> What to work on
Reproduce the section of the listing that begins at the line containing "due date: 2027-04-11 -> 2027-01-25" and finishes at the line containing "total: 2099.82 -> 2005.83". Include both end lines and nothing beyond them.

> Given records
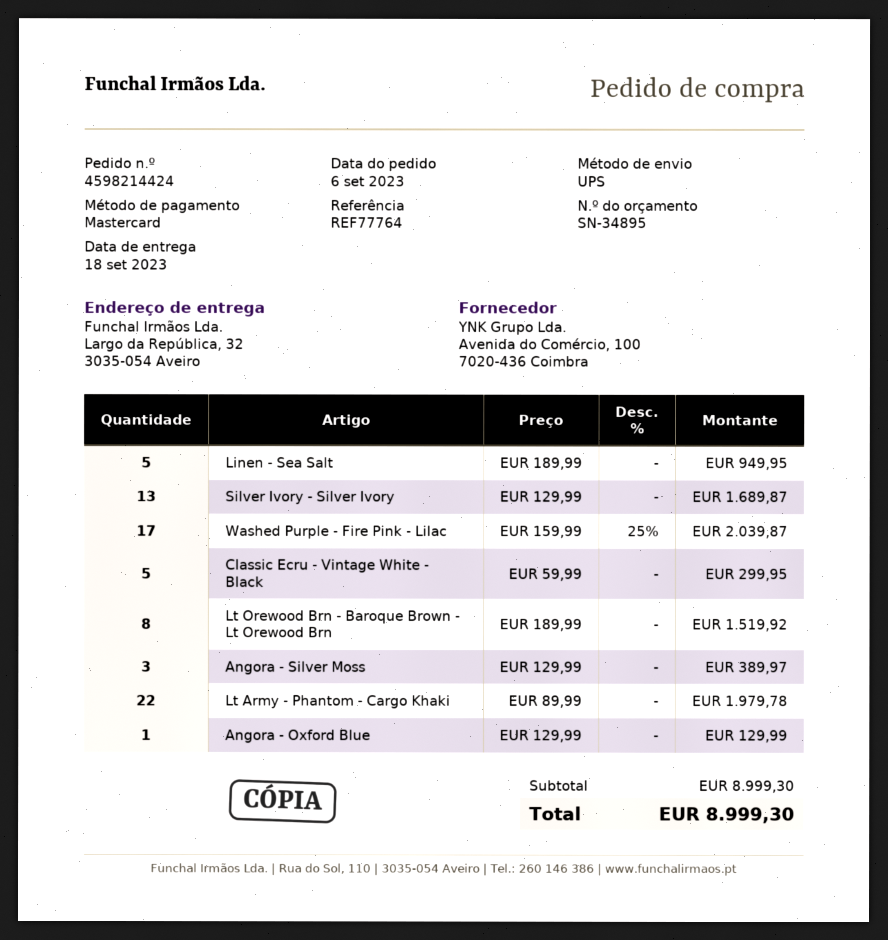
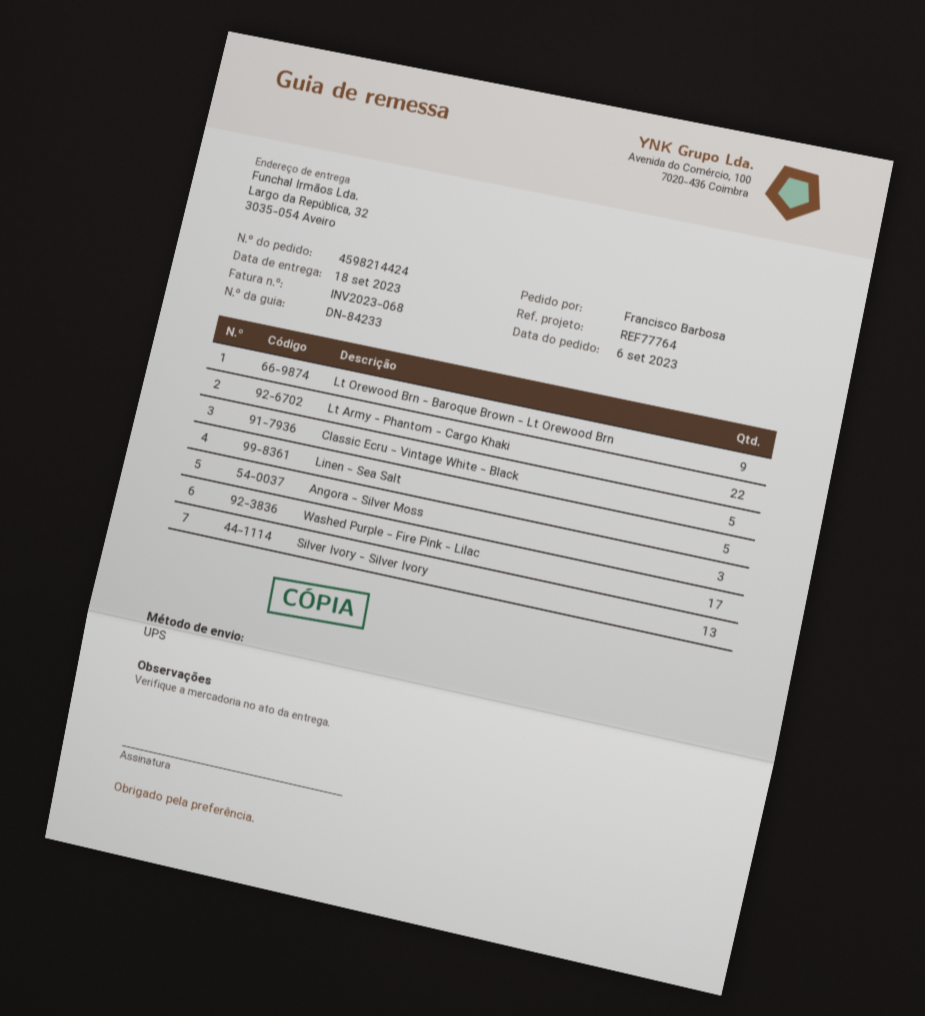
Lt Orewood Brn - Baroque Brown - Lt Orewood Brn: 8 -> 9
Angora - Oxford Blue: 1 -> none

* * *

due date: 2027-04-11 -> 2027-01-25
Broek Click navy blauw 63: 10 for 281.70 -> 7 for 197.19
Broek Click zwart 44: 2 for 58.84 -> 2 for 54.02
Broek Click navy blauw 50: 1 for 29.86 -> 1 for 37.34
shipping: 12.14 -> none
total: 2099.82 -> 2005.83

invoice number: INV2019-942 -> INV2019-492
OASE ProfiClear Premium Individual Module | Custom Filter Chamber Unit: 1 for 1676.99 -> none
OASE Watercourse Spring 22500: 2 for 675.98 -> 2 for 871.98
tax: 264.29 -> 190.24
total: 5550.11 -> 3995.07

> Task response
due date: 2027-04-11 -> 2027-01-25
Broek Click navy blauw 63: 10 for 281.70 -> 7 for 197.19
Broek Click zwart 44: 2 for 58.84 -> 2 for 54.02
Broek Click navy blauw 50: 1 for 29.86 -> 1 for 37.34
shipping: 12.14 -> none
total: 2099.82 -> 2005.83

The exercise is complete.